Catch 22 (2): everybody a energy and material savings account

Climate neutral building has a built-in dilemma: the building should not only be energy neutral or ZEB, but the material related CO2 emissions count as well. And these go up when operational demand goes down. This catch 22 could be addressed with the introduction of a limited budget for embodied energy investments, as proposed in the previous blog. Which does not say that we have solved it already in practice … [1]

But thats not all. Suppose we manage to find a way to make the building 0-(operational)energy, with a significant low embodied impact that by 2030 the building is net 0-CO2 emissions overall.

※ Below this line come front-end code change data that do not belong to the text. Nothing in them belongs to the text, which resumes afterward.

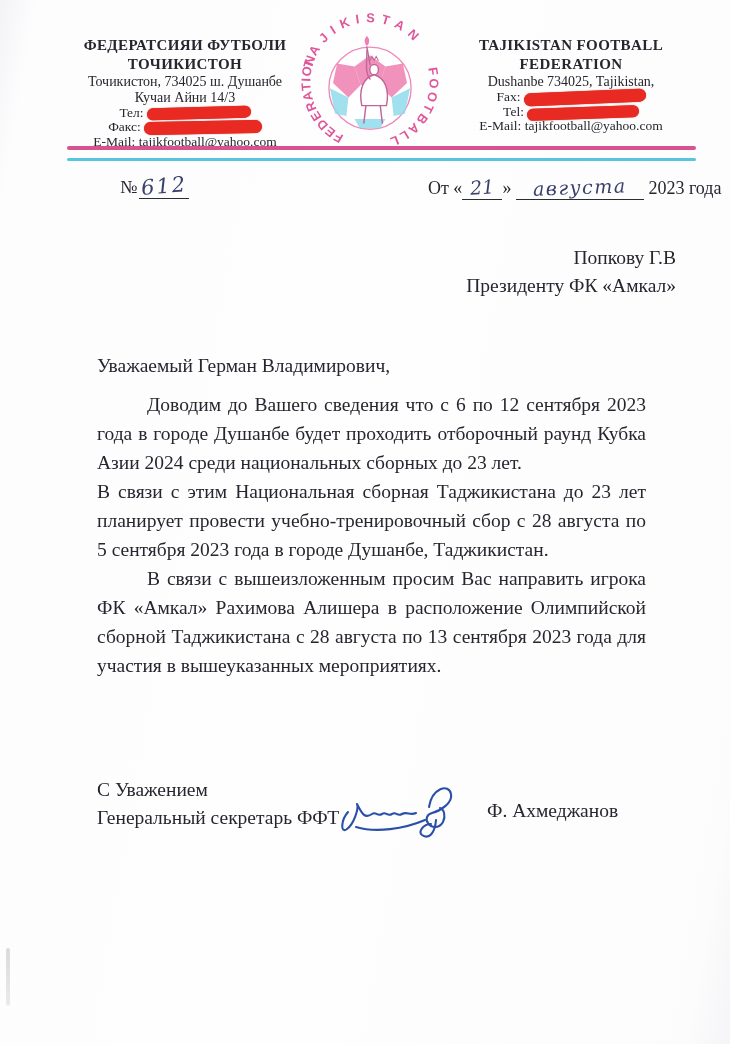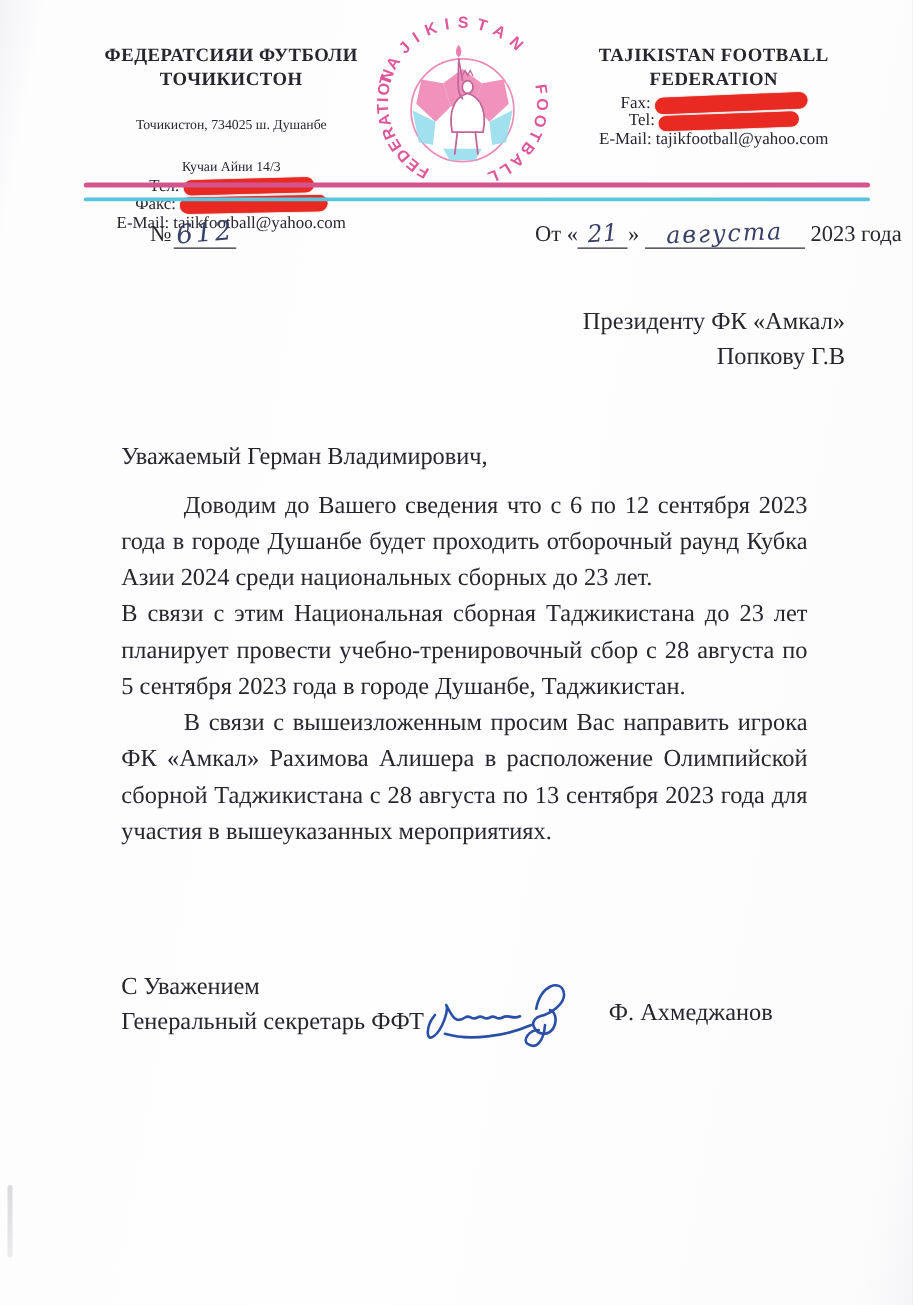"Точикистон, 734025 ш. Душанбе" .hdr-addr { font-size: 11px -> 14px; margin-top: 19px -> 1px }
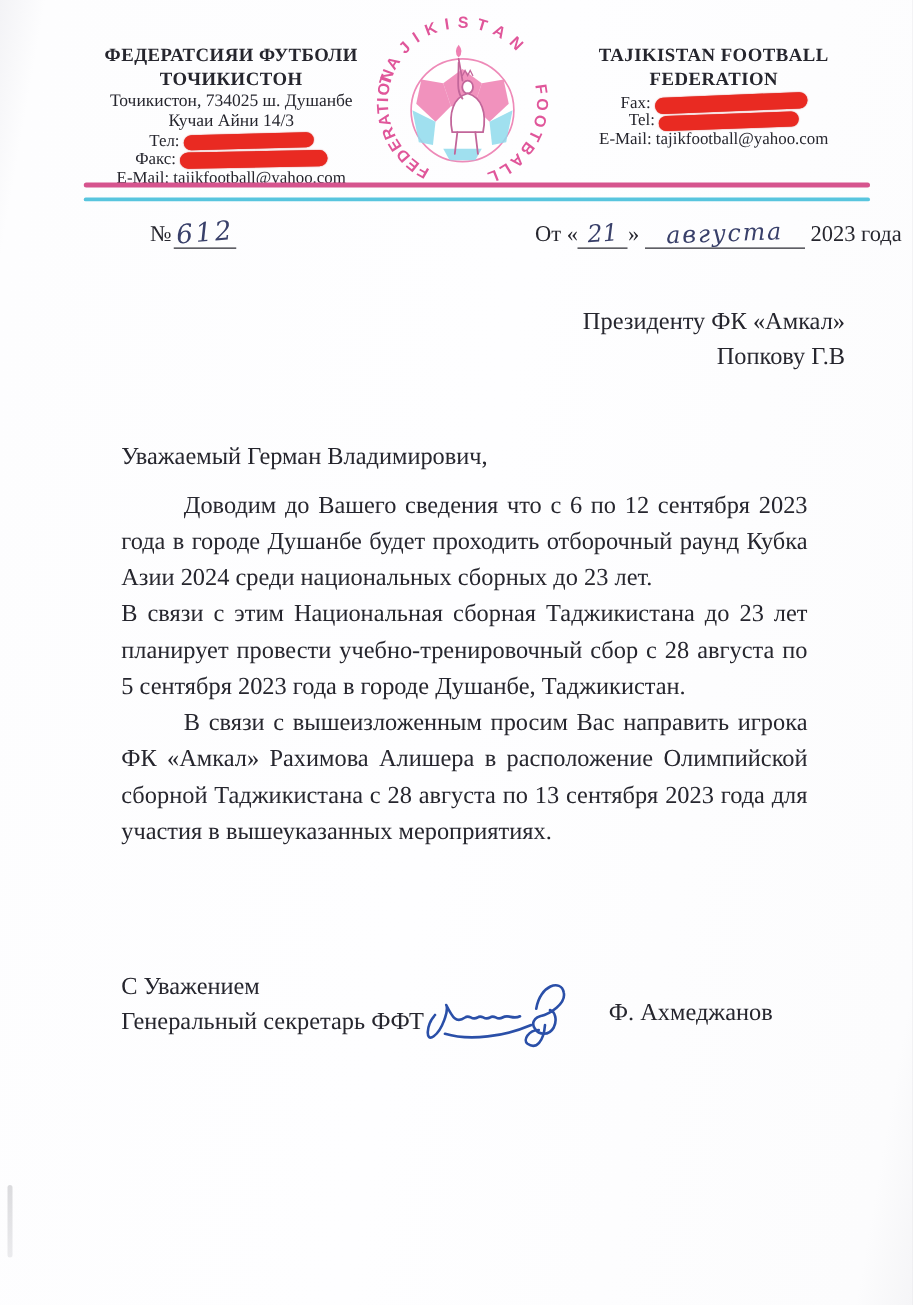"Dushanbe 734025, Tajikistan," div.hdr-addr { html: none -> <div>Dushanbe 734025, Tajikistan,</div> }
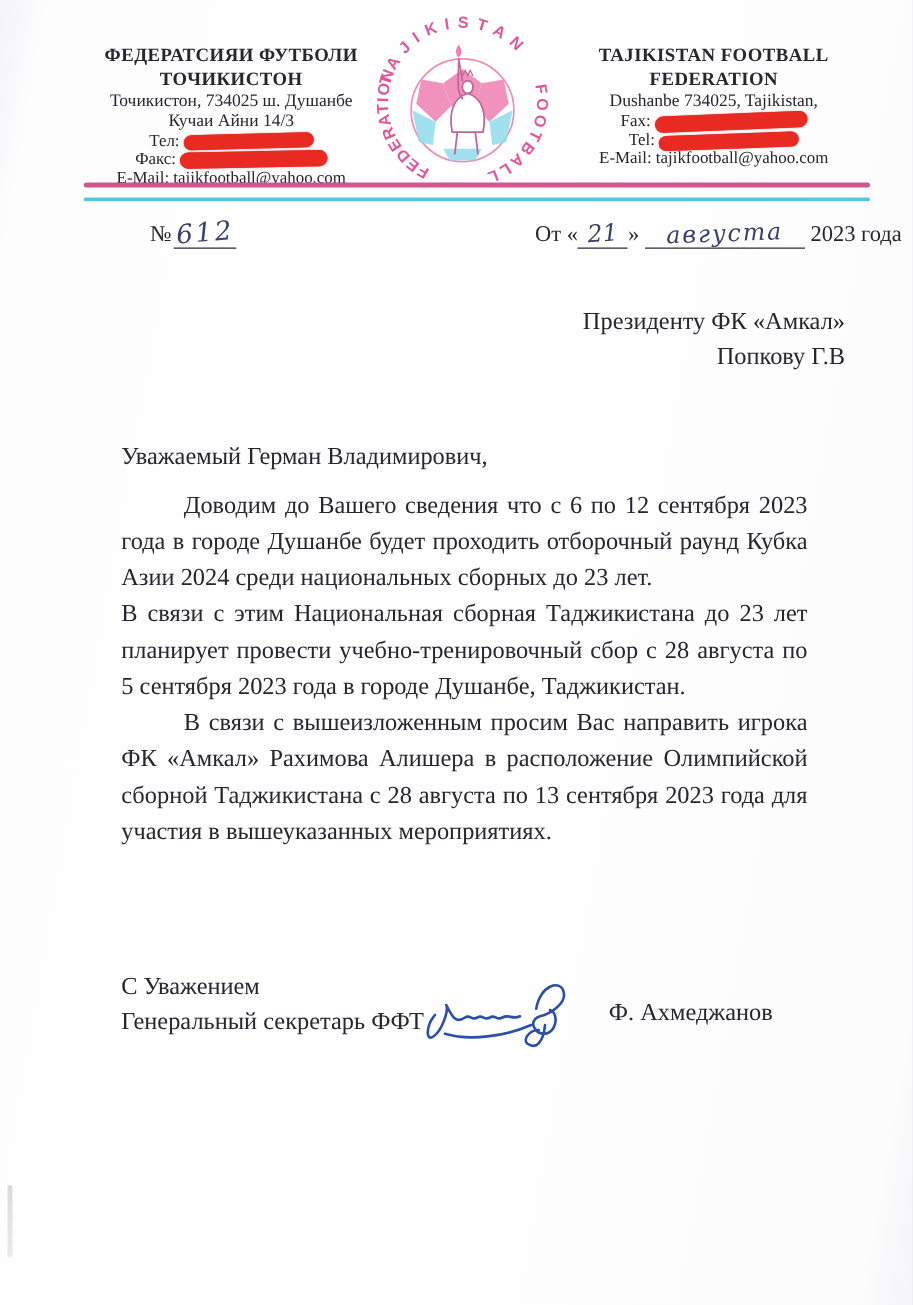"Президенту ФК «Амкал»" div { order: before "Попкову Г.В" -> after "Попкову Г.В" }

Then the next quest is to keep it climate-neutral. Its important that after the initial investment, the building remains 0-CO2 for the rest of its lifetime, for all maintenance and replacement of elements after 2030. The available CO2 budget has been spent on the initial investment, for building or renovation. If not , its double eating-in on the CO2 budget.

Which implies that materials used after 2030, should be 0-CO2 by themselves, for winning and production. As for instance the replacement of solar panels after 25 years should be a CO2 neutral operation. Which might imply that the panels have to be replaced three years before end of life, and donate the remaining 3 productive years to the production of new panels ( the EROI of PV panels ). In other words, to introduce energy-savings , as a new mandatory activity. If a building, more specific the owner, has not created a (renewable) energy budget, there is no room for new equipment…

Add the energy required for general maintenance, both for production as well as execution, and its clear that having a energy savings account becomes serious business. The only way out might be that industry went through a transition by that time, and is able to deliver 0- CO2 products. So that we even can built 0-embodied energy houses. How that might look like is for another blog.

Interesting is to see what is happening in the UK: Just this spring they abandoned a ambitious national strategy for houses to become carbon neutral. Now last week the London authorities have taken up the challenge , and introduced a city regulation: all new house should meet a new zero carbon requirement from now on, and if not the owner gets a fine ( in the order of £60 per tonne of carbon dioxide per year for a period of 30 years for the shortfall part) . [2] Protests all around of course, its framed as a new tax, since nobody can (or wants to) comply. But it can also be seen as a savings account: If the building is not 0, the financial budget can be used for a regional renewable energy production instead. ( whether the money will go their politically, has yet to be seen) . But is shows that the coming years we can expect very interesting actions and regulations, when climate-change will increase in political weight.

But even then, with a energy savings account, we are still not there. Its still only energy. The same story counts for materials: These should be generated beforehand, since otherwise the stocks will deplete too fast. For renewable materials thats obvious: you need first to have captured and binded CO2 , before its permitted to use it. And even more important: it applies as well for so called non renewables: Since why should these be allowed to deplete ? Saving at first, and again mainly energy for restoring stocks .[3]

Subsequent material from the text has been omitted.